--- What needs to be done ---
The answer must consist solely of the line containing "font-size:12px; color:#8c8c8c; letter-spacing:.5px;" and every line after it in the records below, through the last, each reproduced exactly.

(Screenshot and code edit data)

--- START ---

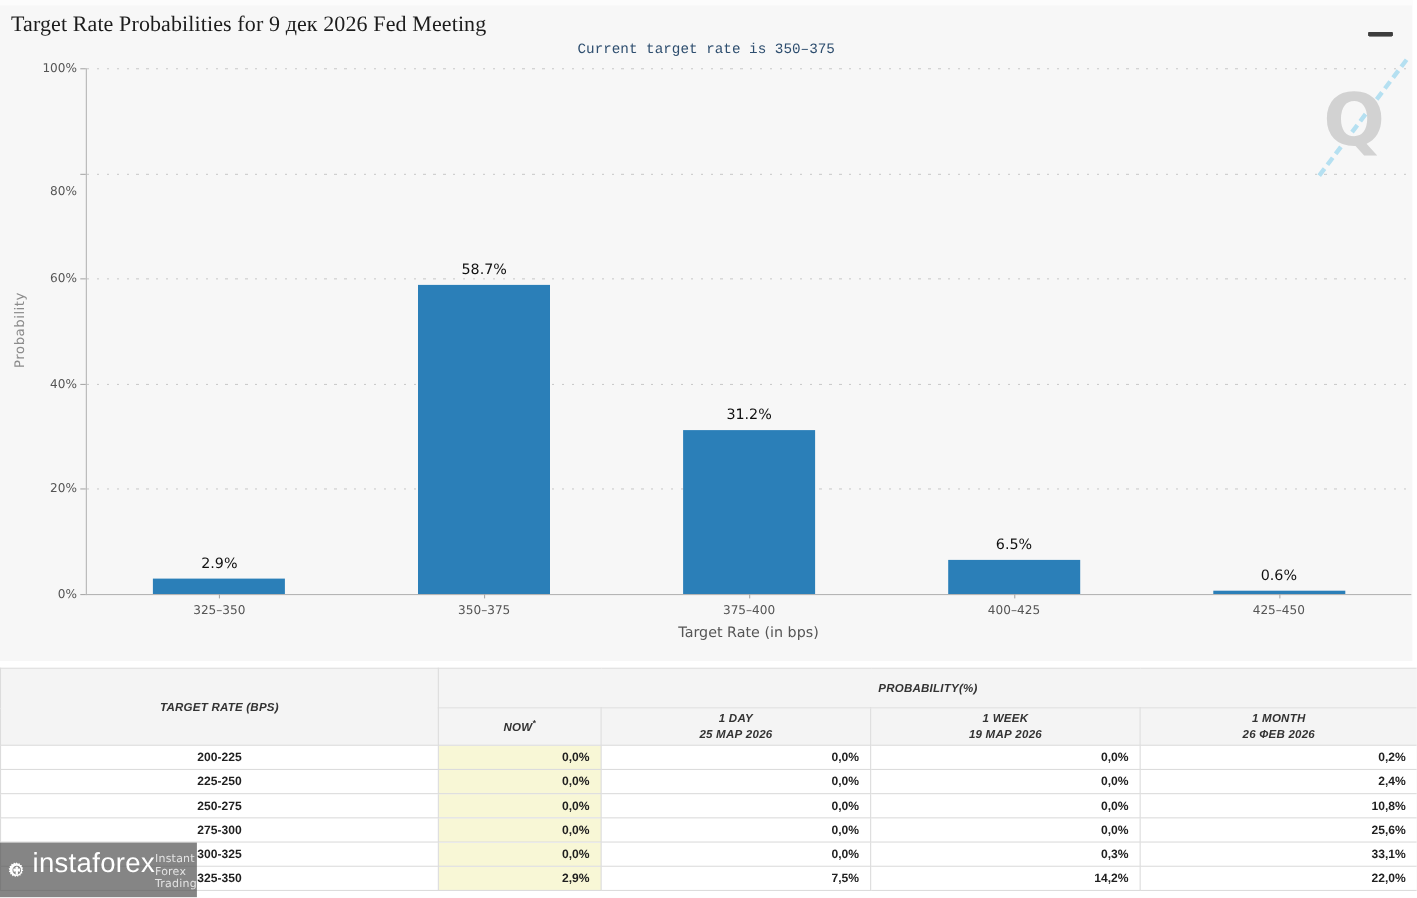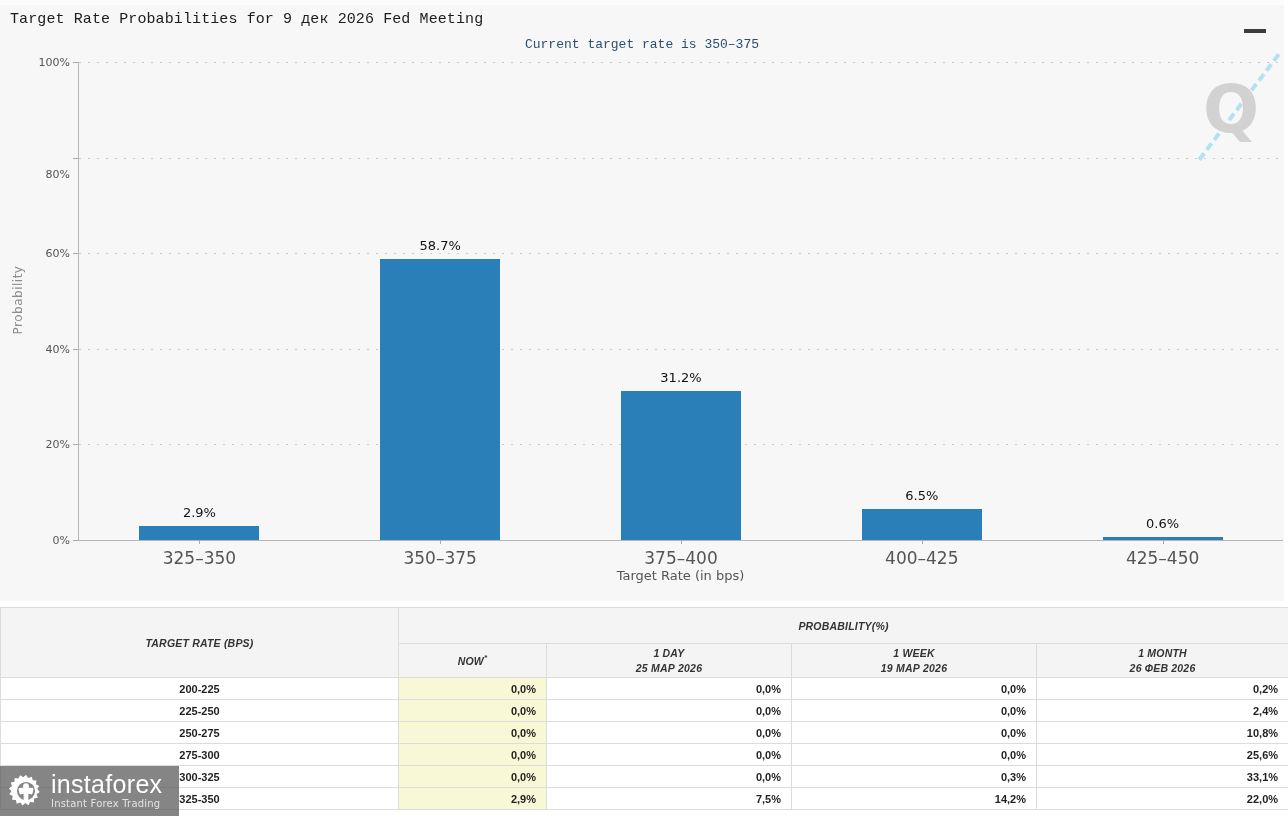--- a/index.html
+++ b/index.html
@@ -10,22 +10,22 @@
     font-family:"DejaVu Sans","Liberation Sans",sans-serif;
   }
   
   .chart-panel {
     position:absolute; top:0; left:0; width:1284px; height:601px;
     background:#f7f7f7;
   }
   .top-strip { position:absolute; top:0; left:0; right:0; height:5px; background:#fcfcfc; }
   .chart-title {
     position:absolute; top:11px; left:10px;
-    font-size:15px; color:#1c1c1c; letter-spacing:.1px;
-    font-family:Liberation Mono, monospace;
+    font-size:20px; color:#1c1c1c; letter-spacing:.1px;
+    font-family:Liberation Serif, serif;
   }
   .menu-btn {
     position:absolute; top:13px; right:16px; width:24px; height:20px;
     display:flex; flex-direction:column; justify-content:space-between; cursor:pointer;
   }
   .menu-btn .bar { height:3.6px; width:22px; background:#3d3d3d; border-radius:1px; }
   .chart-subtitle {
     position:absolute; top:37px; left:0; width:100%;
     text-align:center; font-size:13px; color:#2e4e6f;font-family:Liberation Mono, monospace;
   }
@@ -44,21 +44,21 @@
   }
   .ytick-mark { position:absolute; left:-6px; width:5px; height:1px; background:#aaa; }
   .slot { position:absolute; bottom:0; width:120px; height:100%; }
   .bar { position:absolute; bottom:0; left:0; width:100%; background:#2b7fb8; }
   .bar-label {
     position:absolute; left:0; width:100%; text-align:center;
     font-size:13px; color:#111; white-space:nowrap;
   }
   .cat-label {
     position:absolute; top:calc(100% + 8px); left:0; width:100%;
-    text-align:center; font-size:17px; color:#555; white-space:nowrap;
+    text-align:center; font-size:11px; color:#555; white-space:nowrap;
   }
   .cat-tick { position:absolute; top:100%; left:50%; width:1px; height:4px; background:#aaa; }
   .y-axis-title {
     position:absolute; left:18px; top:300px;
     transform:translate(-50%,-50%) rotate(-90deg); transform-origin:center;
     font-size:12px; color:#8c8c8c; letter-spacing:.5px; white-space:nowrap;
   }
   .x-axis-title {
     position:absolute; top:568px; left:78px; width:1205px;
     text-align:center; font-size:13px; color:#555;
@@ -91,21 +91,21 @@
   .prob-table td.range-cell { text-align:center; }
   .prob-table td.val-cell { text-align:right; padding-right:10px; }
   .prob-table td.now-cell { background:#f8f7d6; }
   .prob-table sup { font-size:8px; vertical-align:super; }
   
   .insta-mark {
     position:absolute; left:0; bottom:0; width:179px; height:50px;
     background:rgba(86,86,86,.72); display:flex; align-items:center;
     padding-left:7px; z-index:5;
   }
-  .insta-text { margin-left:6px; display:flex; flex-direction:column; }
+  .insta-text { margin-left:6px; display:flex; flex-direction:row; }
   .insta-name {
     color:#fff; font-size:25px; line-height:23px; letter-spacing:.3px;
     font-family:"Liberation Sans",sans-serif;
   }
   .insta-tagline { color:#e3e3e3; font-size:10px; margin-top:2px; letter-spacing:.2px; }
 </style>
 </head>
 <body>
 
 <div class="page">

--- END ---

--- Expected answer ---
     font-size:12px; color:#8c8c8c; letter-spacing:.5px; white-space:nowrap;
   }
   .x-axis-title {
     position:absolute; top:568px; left:78px; width:1205px;
     text-align:center; font-size:13px; color:#555;
@@ -91,21 +91,21 @@
   .prob-table td.range-cell { text-align:center; }
   .prob-table td.val-cell { text-align:right; padding-right:10px; }
   .prob-table td.now-cell { background:#f8f7d6; }
   .prob-table sup { font-size:8px; vertical-align:super; }
   
   .insta-mark {
     position:absolute; left:0; bottom:0; width:179px; height:50px;
     background:rgba(86,86,86,.72); display:flex; align-items:center;
     padding-left:7px; z-index:5;
   }
-  .insta-text { margin-left:6px; display:flex; flex-direction:column; }
+  .insta-text { margin-left:6px; display:flex; flex-direction:row; }
   .insta-name {
     color:#fff; font-size:25px; line-height:23px; letter-spacing:.3px;
     font-family:"Liberation Sans",sans-serif;
   }
   .insta-tagline { color:#e3e3e3; font-size:10px; margin-top:2px; letter-spacing:.2px; }
 </style>
 </head>
 <body>
 
 <div class="page">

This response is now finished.